*** Block opens ***

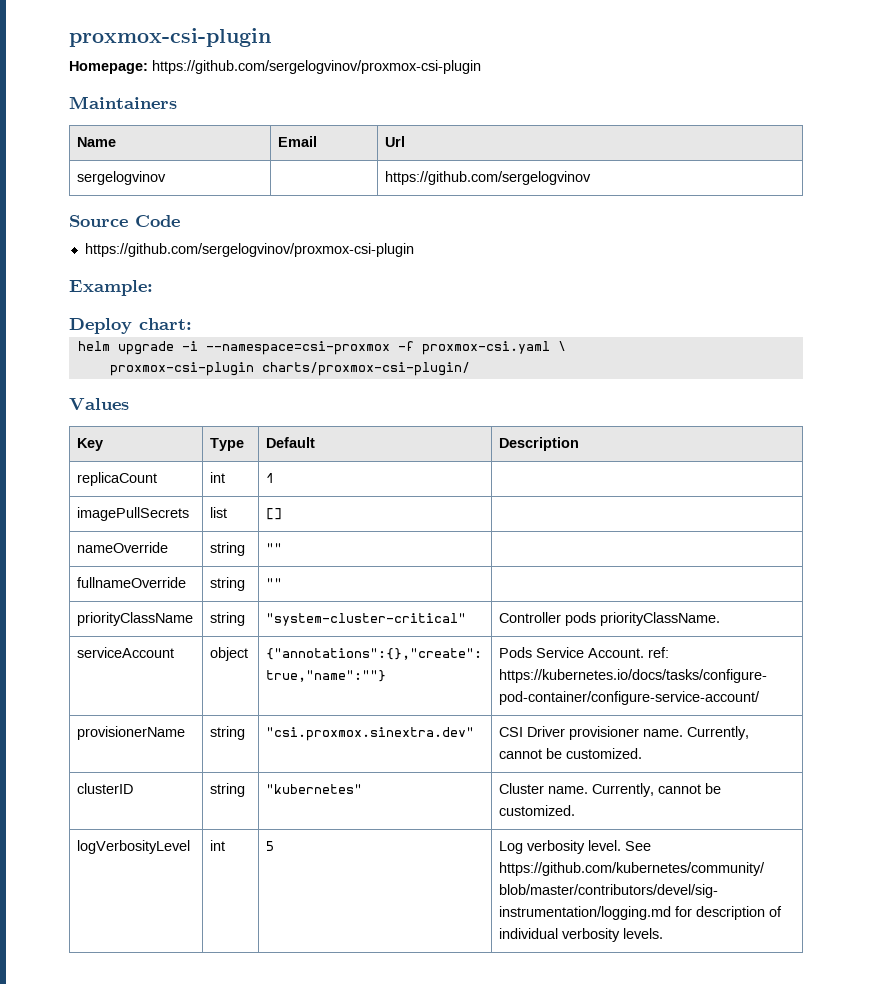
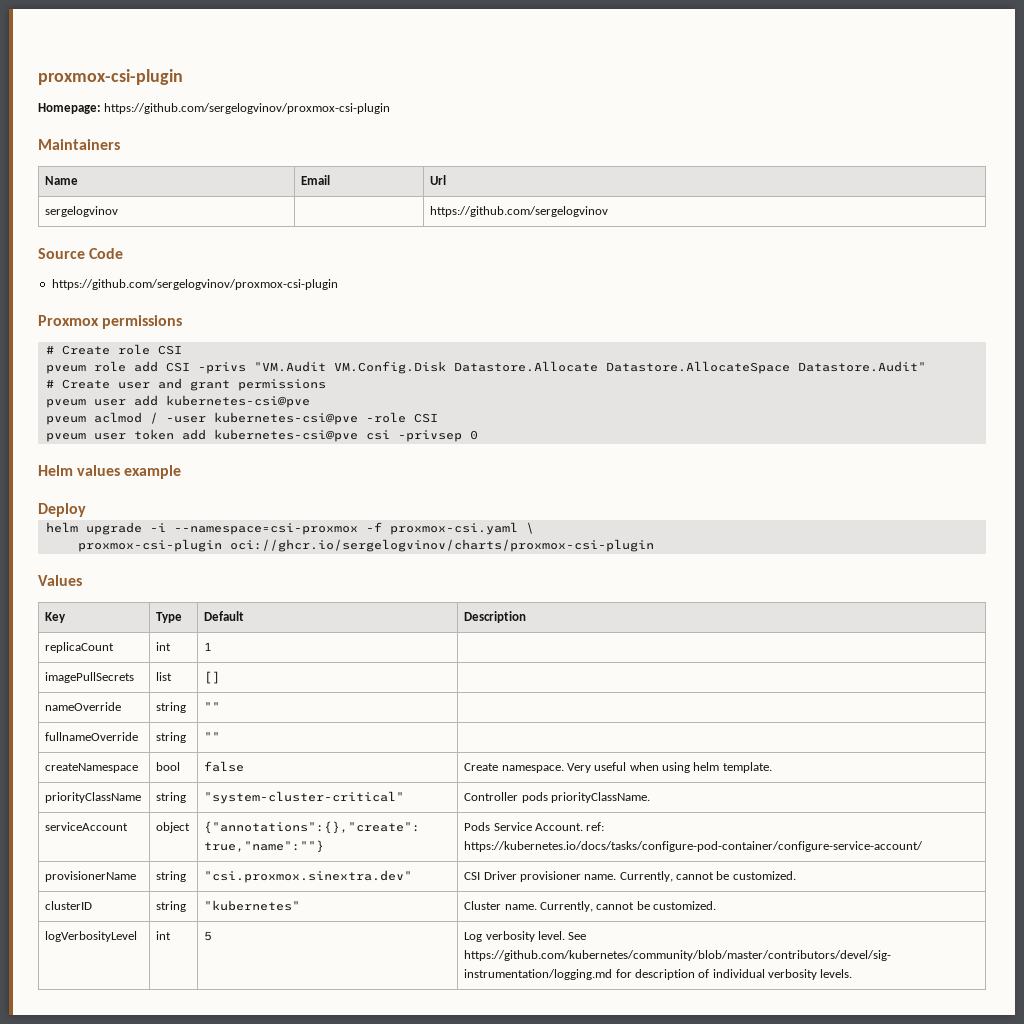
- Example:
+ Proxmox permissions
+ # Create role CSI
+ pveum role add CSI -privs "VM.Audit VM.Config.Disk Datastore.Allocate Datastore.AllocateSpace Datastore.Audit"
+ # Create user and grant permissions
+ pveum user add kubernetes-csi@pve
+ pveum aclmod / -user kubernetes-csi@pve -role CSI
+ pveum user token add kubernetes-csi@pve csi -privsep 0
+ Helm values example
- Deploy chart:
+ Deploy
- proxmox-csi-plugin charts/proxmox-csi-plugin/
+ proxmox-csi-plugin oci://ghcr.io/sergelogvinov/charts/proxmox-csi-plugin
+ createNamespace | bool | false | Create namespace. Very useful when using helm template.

*** Block closes ***

-- Task --
Copy the lines above exactly, beginning at the line containing "and grant permissions" and stopping at the last line.

-- Worked solution --
+ # Create user and grant permissions
+ pveum user add kubernetes-csi@pve
+ pveum aclmod / -user kubernetes-csi@pve -role CSI
+ pveum user token add kubernetes-csi@pve csi -privsep 0
+ Helm values example
- Deploy chart:
+ Deploy
- proxmox-csi-plugin charts/proxmox-csi-plugin/
+ proxmox-csi-plugin oci://ghcr.io/sergelogvinov/charts/proxmox-csi-plugin
+ createNamespace | bool | false | Create namespace. Very useful when using helm template.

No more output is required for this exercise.